Edematous malnutrition (kwashiorkor) can occur initially as vague manifestations that include lethargy, apathy, and/or irritability. When kwashiorkor is advanced, there is lack of growth, lack of stamina, loss of muscle tissue, increased susceptibility to infections, vomiting, diarrhea, anorexia, flabby subcutaneous tissues, and edema. The edema usually develops early and can mask the failure to gain weight. It is often present in internal organs before it is recognized in the face and limbs. Liver enlargement can occur early or late in the course of disease. Dermatitis is common, with darkening of the skin in irritated areas, but in contrast to pellagra (Chapter 46) not in areas exposed to sunlight. Depigmentation can occur after desquamation in these areas, or it may be generalized (Figs. 43-3, 43-4, 43-5). The hair is sparse and thin, and in dark-haired children, it can become streaky red or gray. Eventually, there is stupor, coma, and death (see Table 43-4).

Figure 43-5 A 14 mo old girl with a “flaky paint” dermatitis.
(From Katz KA, Mahlberg MH, Honig PJ, et al: Rice nightmare: kwashiorkor in 2 Philadelphia-area infants fed Rice Dream beverage, J Am Acad Dermatol 52[5 Suppl 1]:S69–S72, 2005.)
Noma is a chronic necrotizing ulceration of the gingiva and the cheek (Fig. 43-6). It is associated with malnutrition and is often preceded by a debilitating illness (measles, malaria, tuberculosis, diarrhea, ulcerative gingivitis) in a nutritionally compromised host. Noma manifests with fever, malodorous breath, anemia, leukocytosis, and signs of malnutrition. Untreated, it produces sever disfiguration. Polymicrobial infection with Fusobacterium necrophorum and Prevotella intermedia may be inciting agents.
Treatment
The usual approach to the treatment of severe acute malnutrition includes 3 phases (Table 43-5 and Fig. 43-7). The initial phase (1-7 days) is a stabilization phase. During this phase, dehydration, if present, is corrected and antibiotic therapy is initiated to control bacterial or parasitic infection. Because of the difficulty of estimating hydration, oral rehydration therapy is preferred (Chapters 55 and 332). If intravenous therapy is necessary, estimates of dehydration should be reconsidered frequently, particularly during the first 24 hr of therapy. Oral feedings are also started with specialized high-calorie formula (see Fig. 43-7 and Table 43-6), proposed by the World Health Organization, that can be made with simple ingredients. The initial phase of oral treatment is with the F75 diet (75 kcal or 315 kJ/100 mL). The rehabilitation diet is with the F100 diet (100 kcal or 420 kJ/100 mL). Feedings are initiated with higher frequency and smaller volumes; over time, the frequency is reduced from 12 to 8 to 6 feedings per 24 hr. The initial caloric intake is estimated at 80-100 kcal/kg/day. In developed countries, 24-27 calorie/oz infant formulas may be initiated with the same daily caloric goals. If diarrhea starts or fails to resolve and lactose intolerance is suspected, a non–lactose-containing formula should be substituted. If milk protein intolerance is suspected, a soy protein hydrolysate formula may be used.

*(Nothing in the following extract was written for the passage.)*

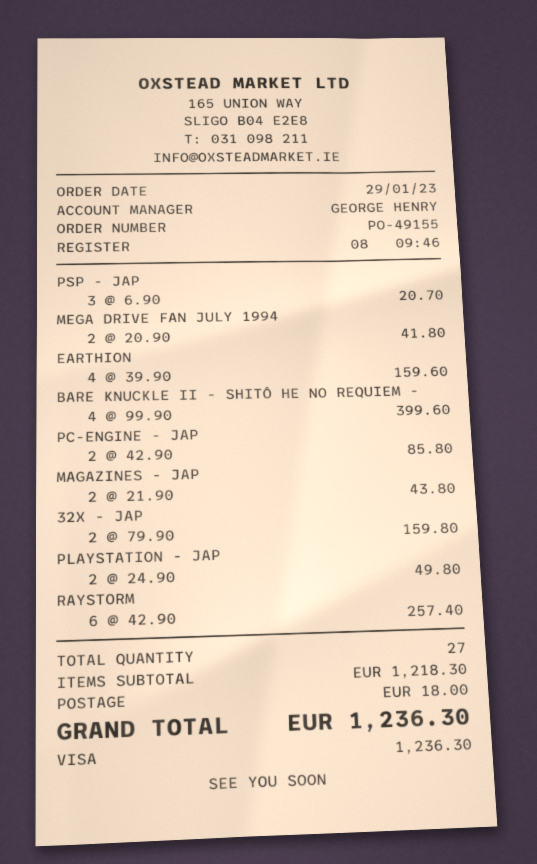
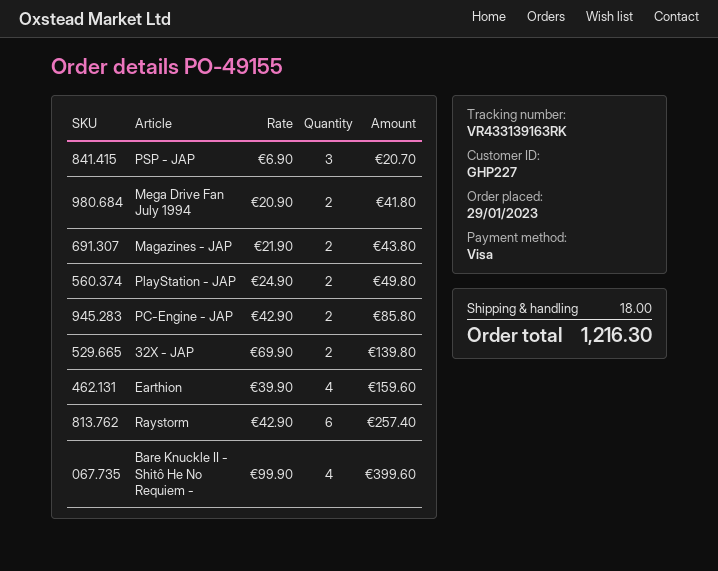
32X - JAP: 2 x 79.90 = 159.80 -> 2 x 69.90 = 139.80
total: 1236.30 -> 1216.30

Table 43-5 TIME FRAME FOR THE MANAGEMENT OF A CHILD WITH SEVERE MALNUTRITION*
INGREDIENT | AMOUNT | |
---|---|---|
F75* | F100† | |
Dried skim milk | 25 g | 80 g |
Sugar | 70 g | 50 g |
Cereal flour | 35 g | |
Vegetable oil | 27 g | 60 g |
Mineral mix‡ | 20 mL | 20 mL |
Vitamin mix‡ | 140 mg | 140 mg |
Water to make | 1,000 mL | 1,000 mL |
* To prepare the F75 diet, add the dried skim milk, sugar, cereal flour, and oil to some water and mix. Boil for 5-7 min. Allow to cool, then add the mineral mix and vitamin mix, and mix again. Make up the volume to 1,000 mL with water.
† To prepare the F100 diet, add the dried skim milk, sugar, and oil to some warm boiled water and mix. Add the mineral mix and vitamin mix, and mix again. Make up the volume to 1,000 mL with water.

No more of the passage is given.